Dislike: People not being concerned over the injured/ill musicians that they seem to care so much about. Maybe they did pay $40 and put up with NeverShoutNever’s screaming female crowd just to see Sum 41. But yelling “F**k you!” at Kevin Lyman, who I am sure was more bummed than you were? – Jerks.
Like: Bryce Avary’s cheer (and ridiculous talent) and Breathe Electric’s catchy dance parties.
Dislike: F**k at every rest and second-hand smoke from kids.
Like: Running around in a circle like a bunch of hooligans, dancing to We The King’s cover of The Middle.
Here’s their recap:
(Don’t worry, concerned citizens: we were not in Every Time I Die’s crawl of death)
After all of that perfectly weathered, healthy-paced craziness, though, I have to say that I am infinitely inspired. Every under-dressed, over-painted young person I saw reminded me of why I am in Bible school and working with youth.

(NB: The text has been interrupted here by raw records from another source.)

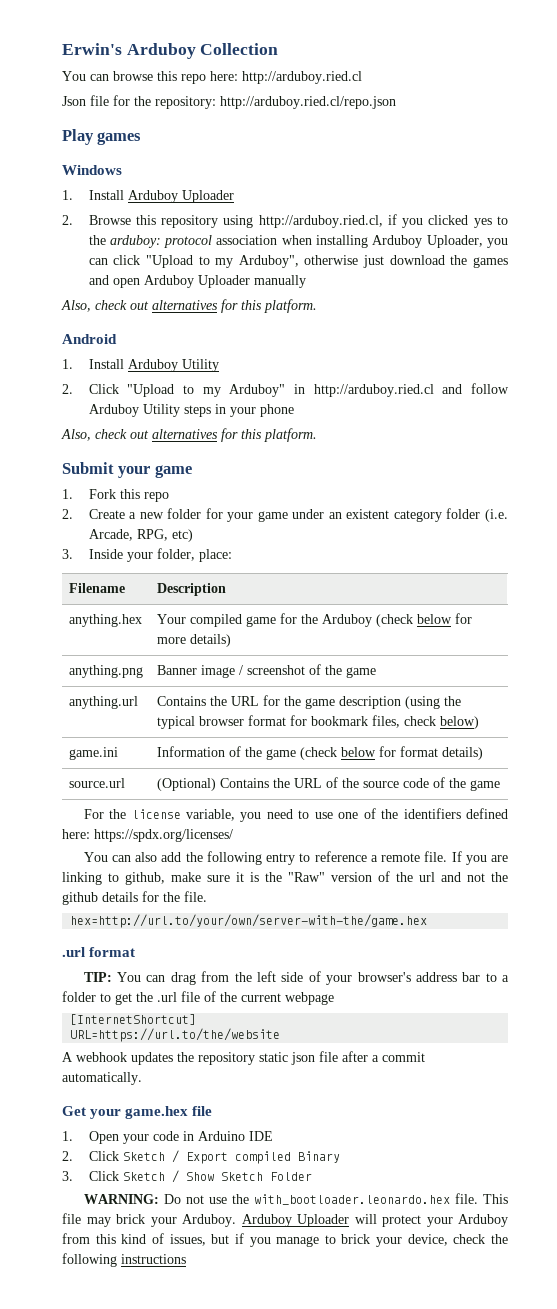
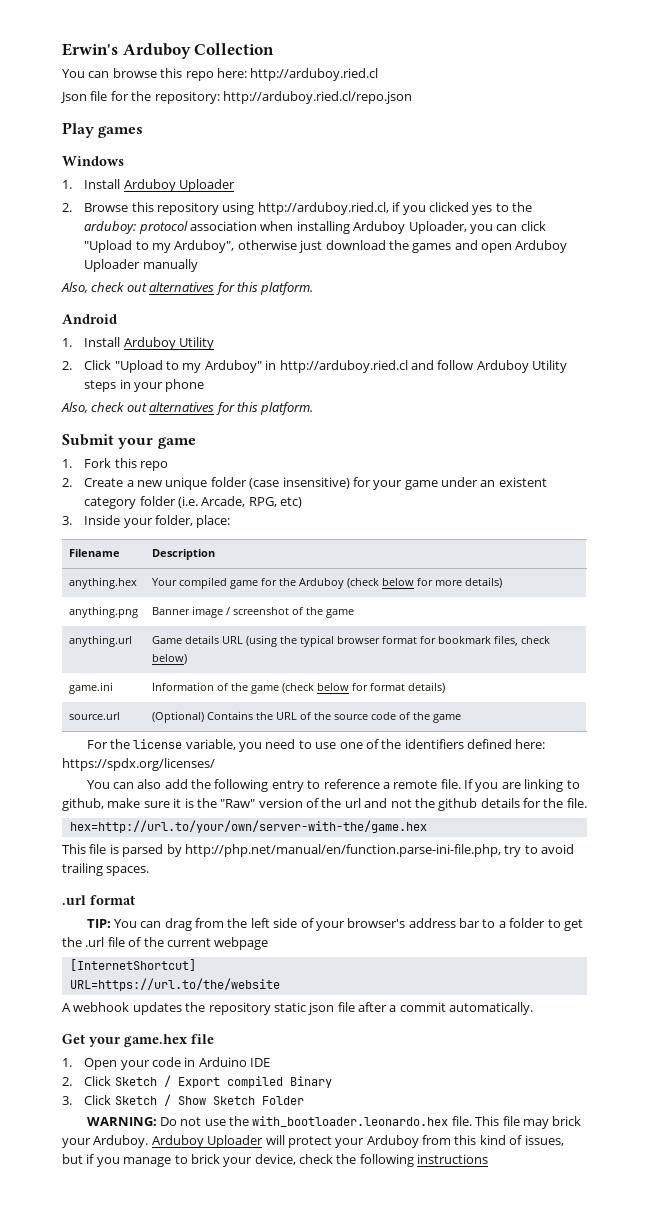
- 2. Create a new folder for your game under an existent category folder (i.e. Arcade, RPG, etc)
+ 2. Create a new unique folder (case insensitive) for your game under an existent category folder (i.e. Arcade, RPG, etc)
- anything.url | Contains the URL for the game description (using the typical browser format for bookmark files, check below)
+ anything.url | Game details URL (using the typical browser format for bookmark files, check below)
+ This file is parsed by http://php.net/manual/en/function.parse-ini-file.php, try to avoid trailing spaces.

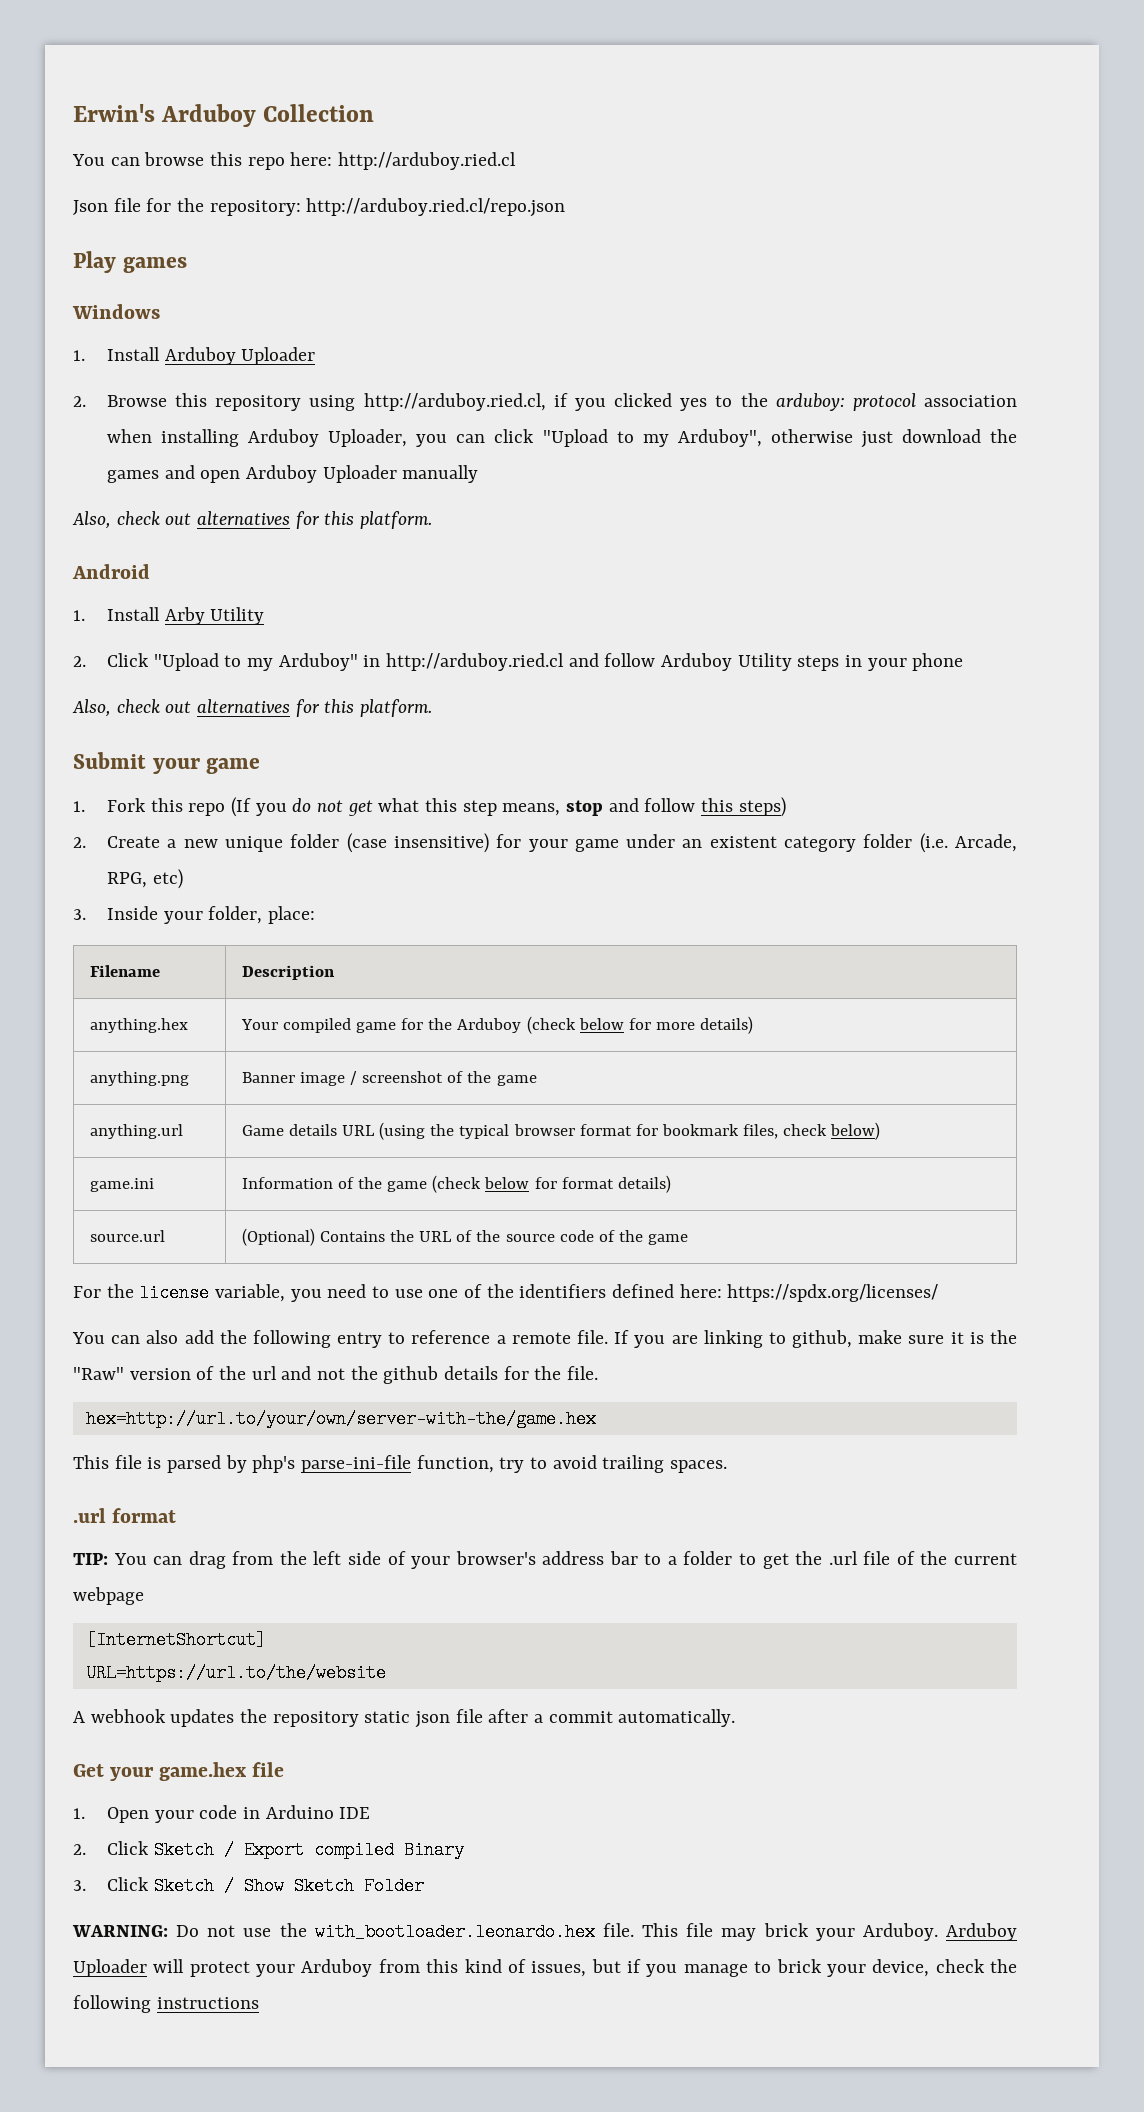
- 1. Install Arduboy Utility
+ 1. Install Arby Utility
- 1. Fork this repo
+ 1. Fork this repo (If you do not get what this step means, stop and follow this steps)
- This file is parsed by http://php.net/manual/en/function.parse-ini-file.php, try to avoid trailing spaces.
+ This file is parsed by php's parse-ini-file function, try to avoid trailing spaces.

Every piece of literature I saw (especially the ones in need of editing) encouraged me to stay on the Print Media track. And the endless hours I’ve spent reading interviews and watching tour blogs gave me this concern for all of the vagabond band members that I know God will let me work with and do something snazzy with one day. Gaahhh the love. I just wanted to hug every person I saw (except for the guy that purposely cut two layered V-necks all the way down to display his chestpiece, his rib cage and his belly button; Ew. no hugs from me).
Poor Paul. The entire day I was rambling and beaming about all of the crazy ideas I have involving youth, media and music: a concert venue (that offers affordable water) and really loves on their guest bands; kids getting to know the band members and writing about them, being all creative and making their own influence…Oh, and me writing features and reviews that are infinitely inspiring…and, and, and…
Thanks for the day of churnin’ churnin’ youthful dreams, Warped Tour. And for carrying around all of that Willy Wonka candy and jumping around like a crazy fool with me, thanks Paul.